Irreversible Oxidative Reactions

The oxidative portion of the pentose phosphate pathway consists of three irreversible reactions that lead to the formation of ribulose 5-phosphate, CO2, and two molecules of NADPH for each molecule of glucose 6-phosphate oxidized (Fig. 1).

This portion of the pathway is particularly important in the liver, lactating mammary glands, and adipose tissue for the NADPH-dependent biosynthesis of fatty acids ; in the testes, ovaries, placenta, and adrenal cortex for the NADPH-dependent biosynthesis of steroid hormones ; and in red blood cells (RBC) for the NADPH-dependent reduction of glutathione .
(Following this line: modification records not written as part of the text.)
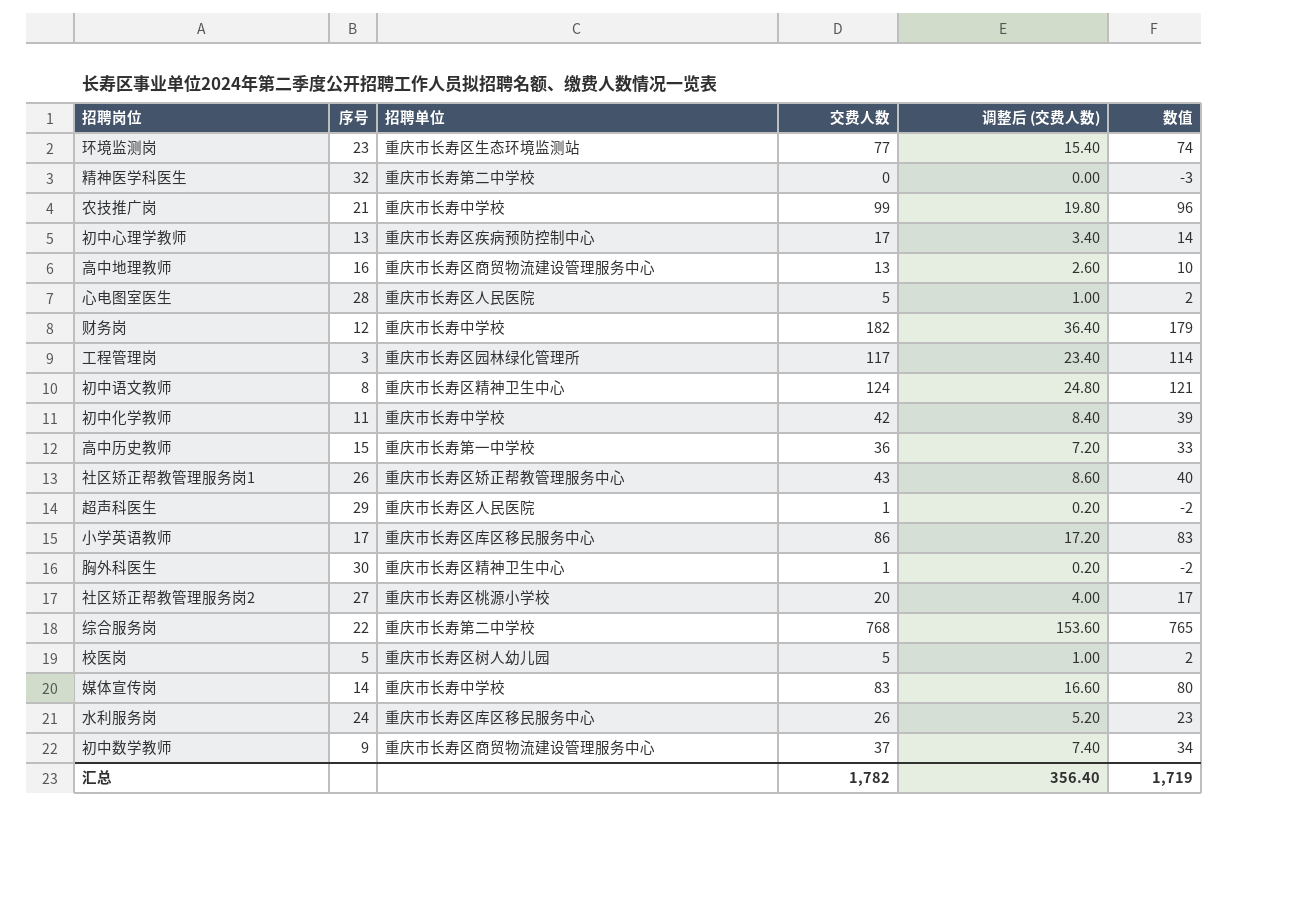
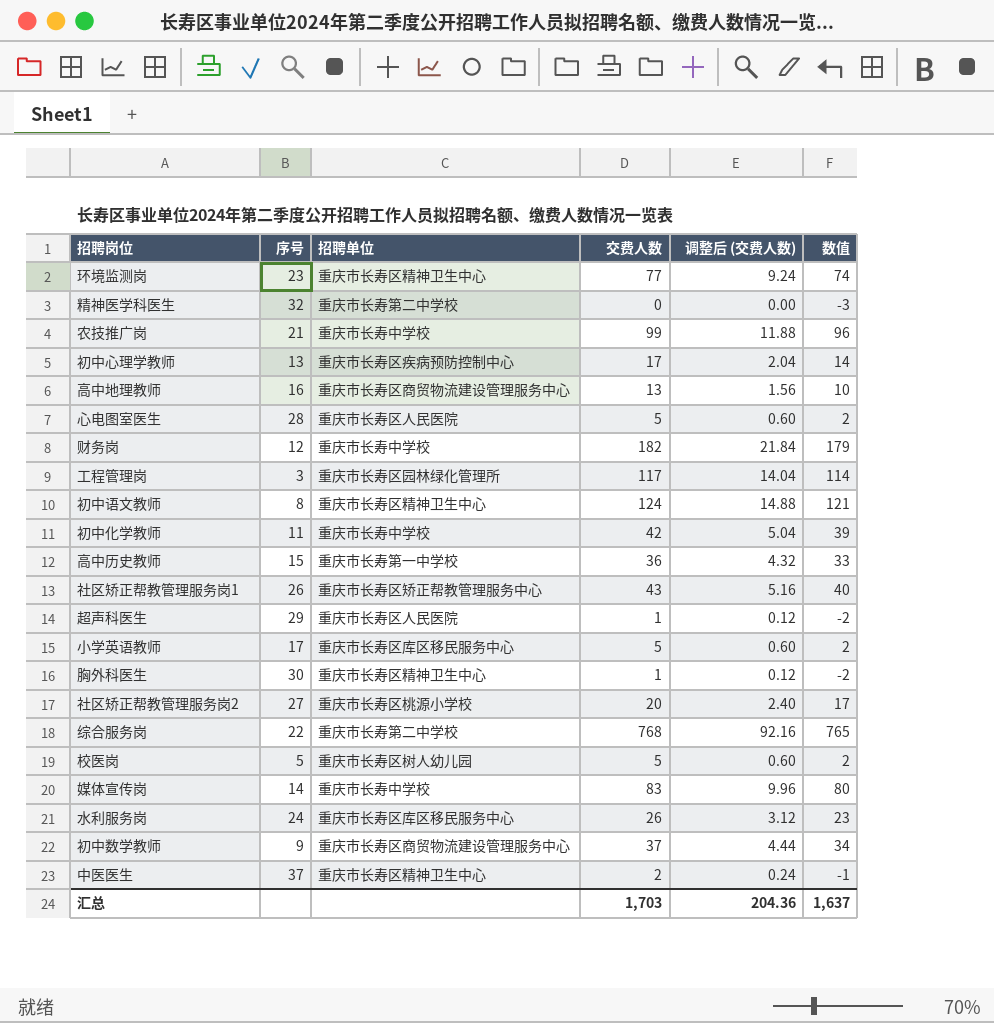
column 调整后 (交费人数) | formula: [交费人数] * 0.2 -> [交费人数] * 0.12
环境监测岗 | 招聘单位: 重庆市长寿区生态环境监测站 -> 重庆市长寿区精神卫生中心
小学英语教师 | 交费人数: 86 -> 5
小学英语教师 | 数值: 83 -> 2
row 中医医生: none -> 37 | 重庆市长寿区精神卫生中心 | 2 | 0.24 | -1
汇总 | 交费人数: 1,782 -> 1,703
汇总 | 调整后 (交费人数): 356.40 -> 204.36
汇总 | 数值: 1,719 -> 1,637

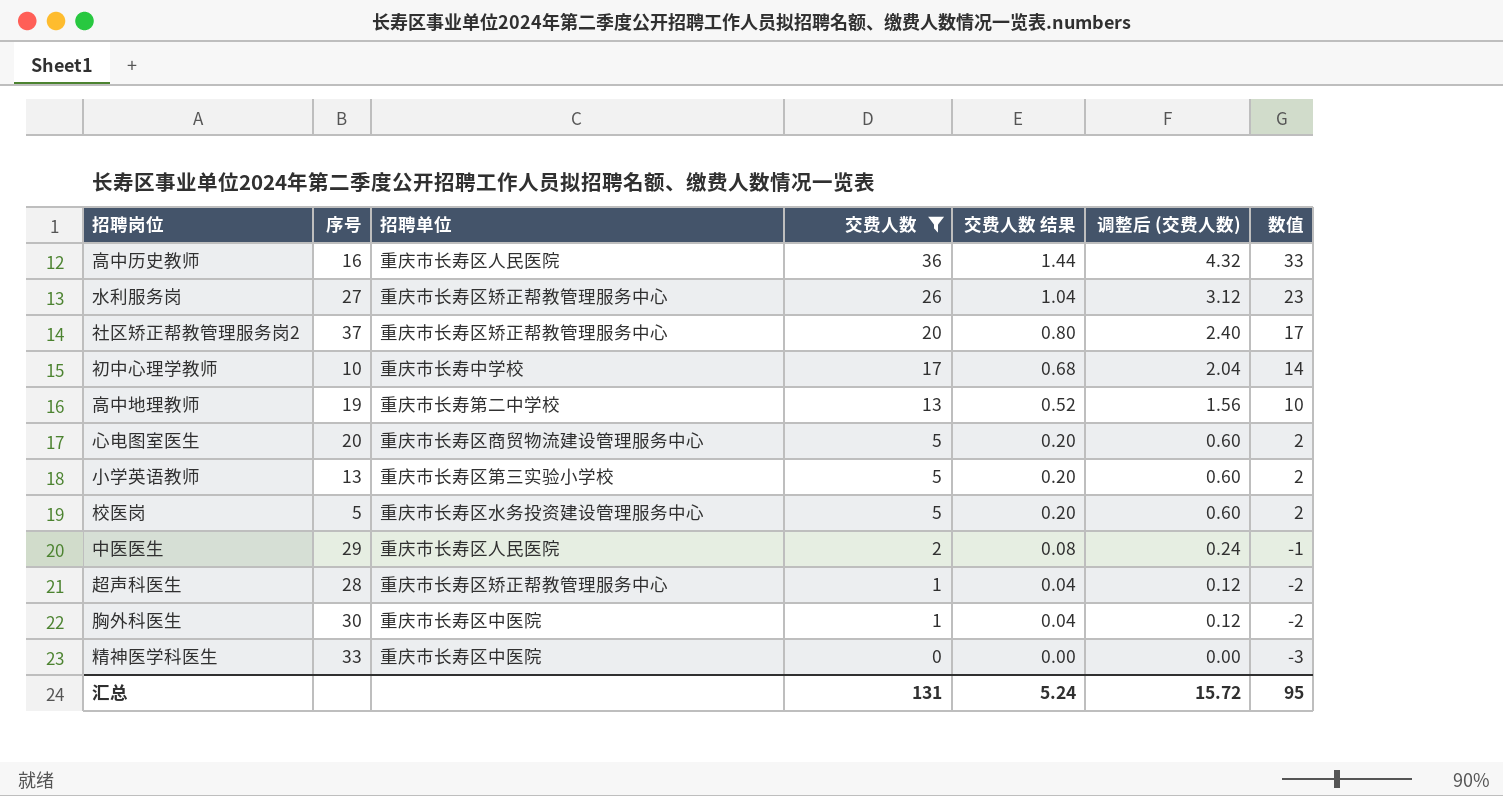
filter: none -> 交费人数 <= 36
row order: none -> 交费人数 descending
column 交费人数 结果 | formula: none -> [交费人数] * 0.04
高中历史教师 | 序号: 15 -> 16
高中历史教师 | 招聘单位: 重庆市长寿第一中学校 -> 重庆市长寿区人民医院
水利服务岗 | 序号: 24 -> 27
水利服务岗 | 招聘单位: 重庆市长寿区库区移民服务中心 -> 重庆市长寿区矫正帮教管理服务中心
社区矫正帮教管理服务岗2 | 序号: 27 -> 37
社区矫正帮教管理服务岗2 | 招聘单位: 重庆市长寿区桃源小学校 -> 重庆市长寿区矫正帮教管理服务中心
初中心理学教师 | 序号: 13 -> 10
初中心理学教师 | 招聘单位: 重庆市长寿区疾病预防控制中心 -> 重庆市长寿中学校
高中地理教师 | 序号: 16 -> 19
高中地理教师 | 招聘单位: 重庆市长寿区商贸物流建设管理服务中心 -> 重庆市长寿第二中学校
心电图室医生 | 序号: 28 -> 20
心电图室医生 | 招聘单位: 重庆市长寿区人民医院 -> 重庆市长寿区商贸物流建设管理服务中心
小学英语教师 | 序号: 17 -> 13
小学英语教师 | 招聘单位: 重庆市长寿区库区移民服务中心 -> 重庆市长寿区第三实验小学校
校医岗 | 招聘单位: 重庆市长寿区树人幼儿园 -> 重庆市长寿区水务投资建设管理服务中心
中医医生 | 序号: 37 -> 29
中医医生 | 招聘单位: 重庆市长寿区精神卫生中心 -> 重庆市长寿区人民医院
超声科医生 | 序号: 29 -> 28
超声科医生 | 招聘单位: 重庆市长寿区人民医院 -> 重庆市长寿区矫正帮教管理服务中心
胸外科医生 | 招聘单位: 重庆市长寿区精神卫生中心 -> 重庆市长寿区中医院
精神医学科医生 | 序号: 32 -> 33
精神医学科医生 | 招聘单位: 重庆市长寿第二中学校 -> 重庆市长寿区中医院
汇总 | 交费人数: 1,703 -> 131
汇总 | 调整后 (交费人数): 204.36 -> 15.72
汇总 | 数值: 1,637 -> 95

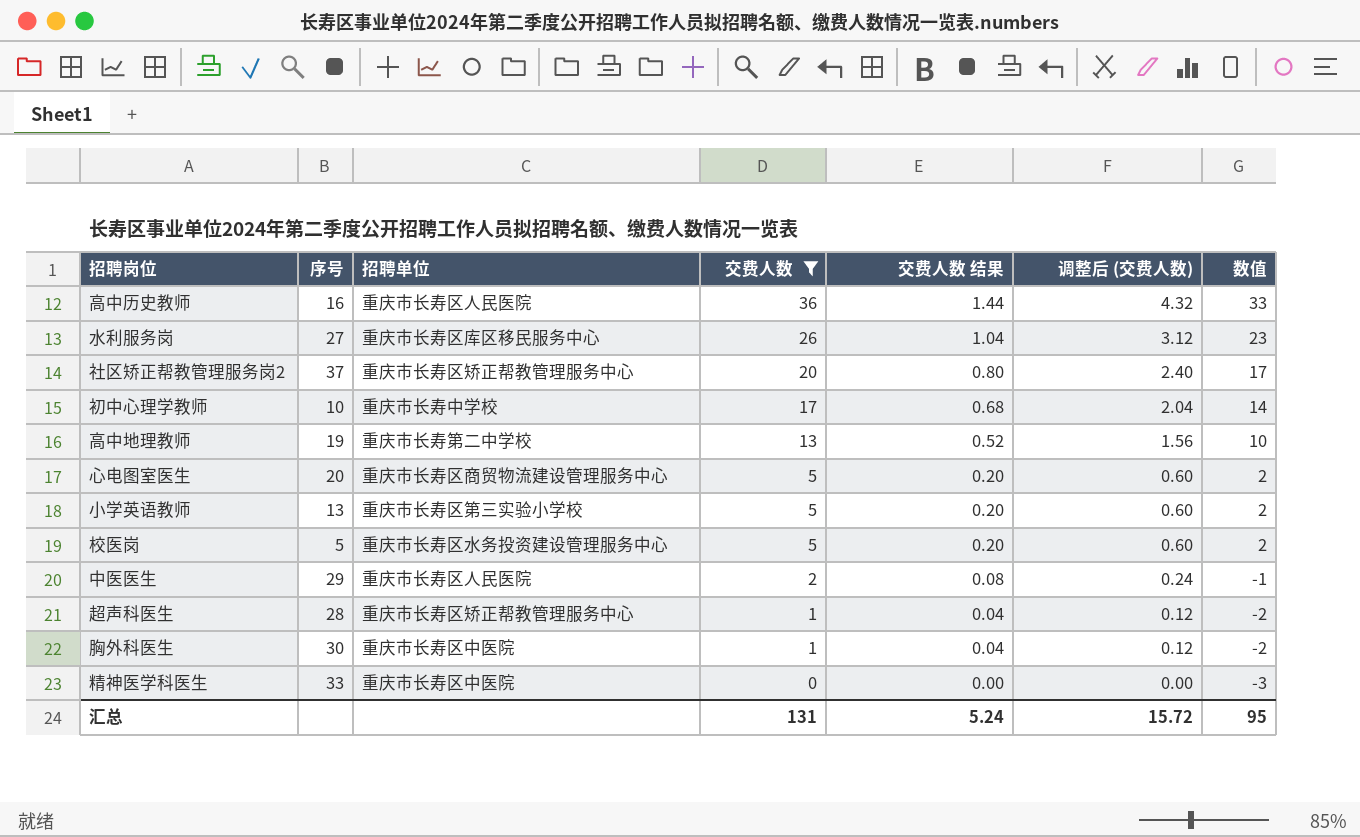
水利服务岗 | 招聘单位: 重庆市长寿区矫正帮教管理服务中心 -> 重庆市长寿区库区移民服务中心

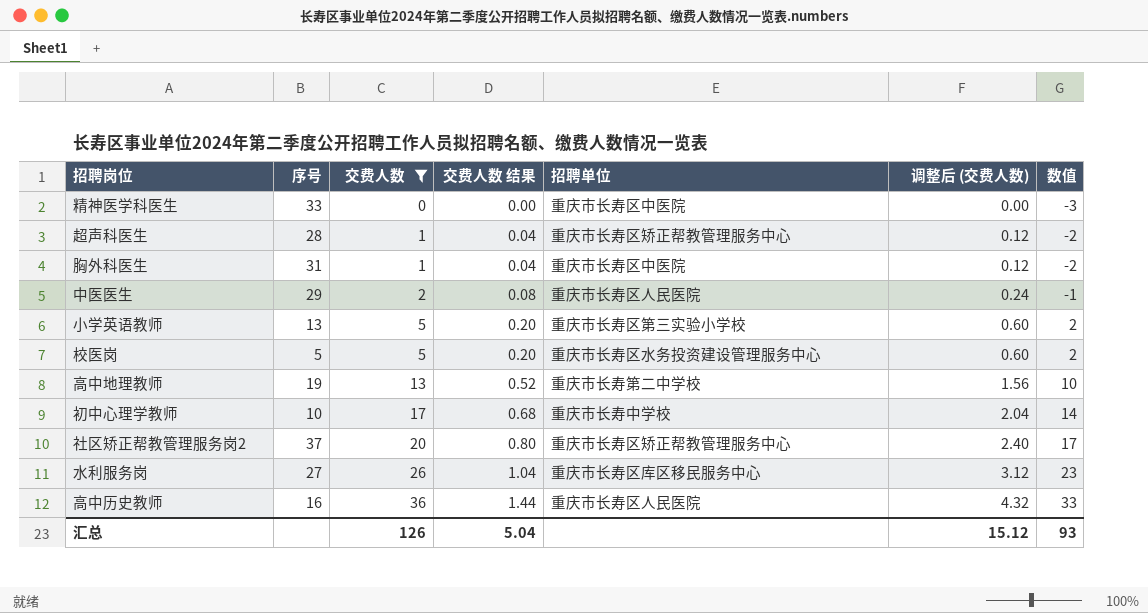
row order: 交费人数 descending -> 交费人数 ascending
column 招聘单位 | position: 3 -> 5
row 心电图室医生: 20 | 重庆市长寿区商贸物流建设管理服务中心 | 5 | 0.20 | 0.60 | 2 -> none
胸外科医生 | 序号: 30 -> 31
汇总 | 交费人数: 131 -> 126
汇总 | 交费人数 结果: 5.24 -> 5.04
汇总 | 调整后 (交费人数): 15.72 -> 15.12
汇总 | 数值: 95 -> 93

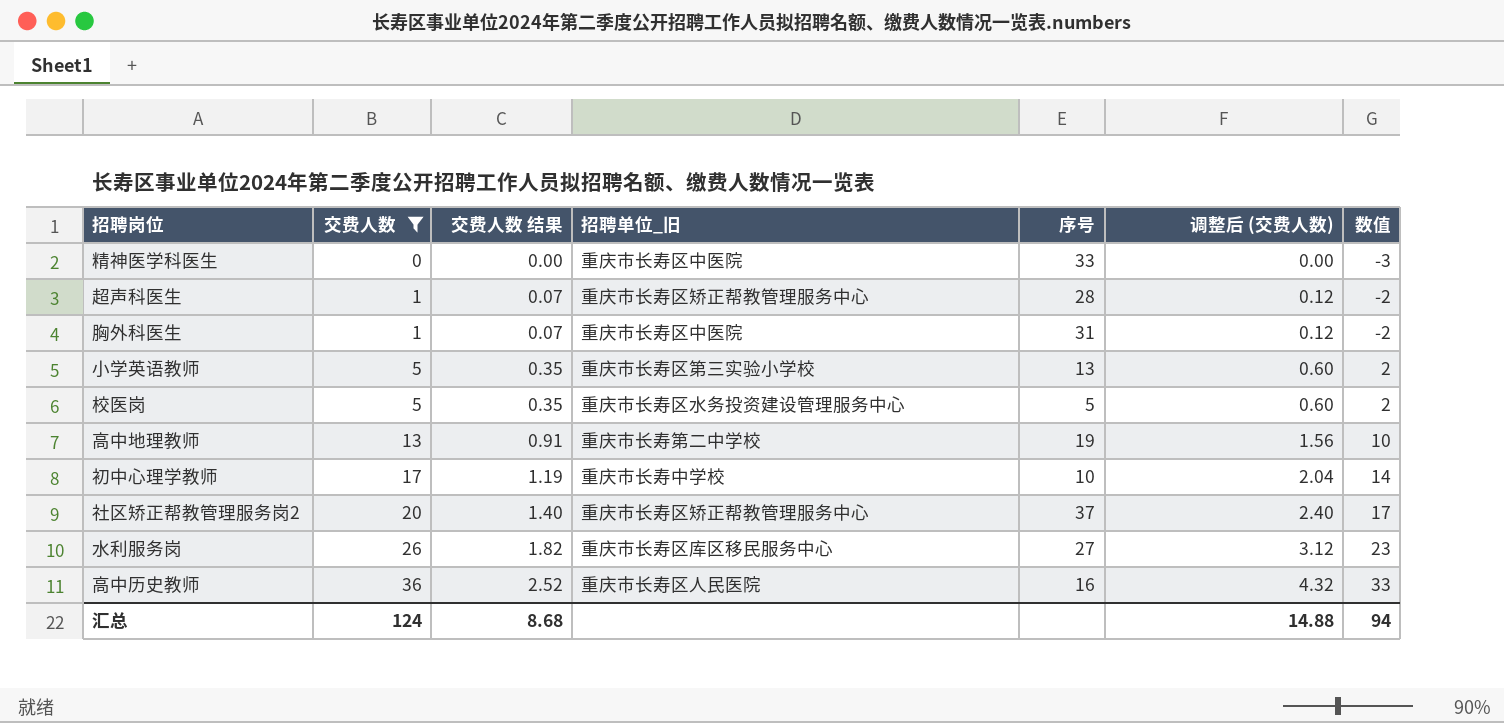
column 交费人数 结果 | formula: [交费人数] * 0.04 -> [交费人数] * 0.07
column name: 招聘单位 -> 招聘单位_旧
column 序号 | position: 2 -> 5
row 中医医生: 29 | 2 | 0.08 | 重庆市长寿区人民医院 | 0.24 | -1 -> none
汇总 | 交费人数: 126 -> 124
汇总 | 交费人数 结果: 5.04 -> 8.68
汇总 | 调整后 (交费人数): 15.12 -> 14.88
汇总 | 数值: 93 -> 94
Figure 1:  Reactions of the pentose phosphate pathway. Enzymes numbered above are: (1, 2) glucose 6-phosphate dehydrogenase and 6-phosphogluconolactone hydrolase, (3) 6-phosphogluconate dehydrogenase, (4) ribose 5-phosphate isomerase, (5) phosphopentose epimerase, (6, 8) transketolase (coenzyme: thiamine pyrophosphate), and (7) transaldolase. Δ2C = two carbons are transferred from a ketose donor to an aldose acceptor in transketolase reactions; Δ3C = three carbons are transferred in the transaldolase reaction. This can be represented as: 5C sugar + 5C sugar 7C sugar + 3C
sugar 4C sugar + 6C sugar. NADP(H) = nicotinamide adenine dinucleotide phosphate; = phosphate; CO2 = carbon dioxide.
A. Glucose 6-phosphate dehydrogenation
Glucose 6-phosphate dehydrogenase (G6PD) catalyzes the oxidation of glucose 6-phosphate to 6-phosphogluconolactone as the coenzyme NADP+ gets reduced to NADPH. This initial reaction is the committed, ratelimiting, and regulated step of the pathway. NADPH is a potent competitive inhibitor of G6PD, and the ratio of NADPH/NADP+ is sufficiently high to substantially inhibit the enzyme under most metabolic conditions. However, with increased demand for NADPH, the ratio of NADPH/NADP+ decreases, and flux through the pathway increases in response to the
enhanced activity of G6PD. [Note: Insulin upregulates expression of the gene for G6PD, and flux through the pathway increases in the absorptive state .]
B. Ribulose 5-phosphate formation
6-Phosphogluconolactone is hydrolyzed by 6-phosphogluconolactone hydrolase in the second step. The oxidative decarboxylation of the product, 6-phosphogluconate, is catalyzed by 6-phosphogluconate dehydrogenase. This third irreversible step produces ribulose 5-phosphate (a pentose sugar– phosphate), CO2 (from carbon 1 of glucose), and a second molecule of NADPH (see Fig. 1).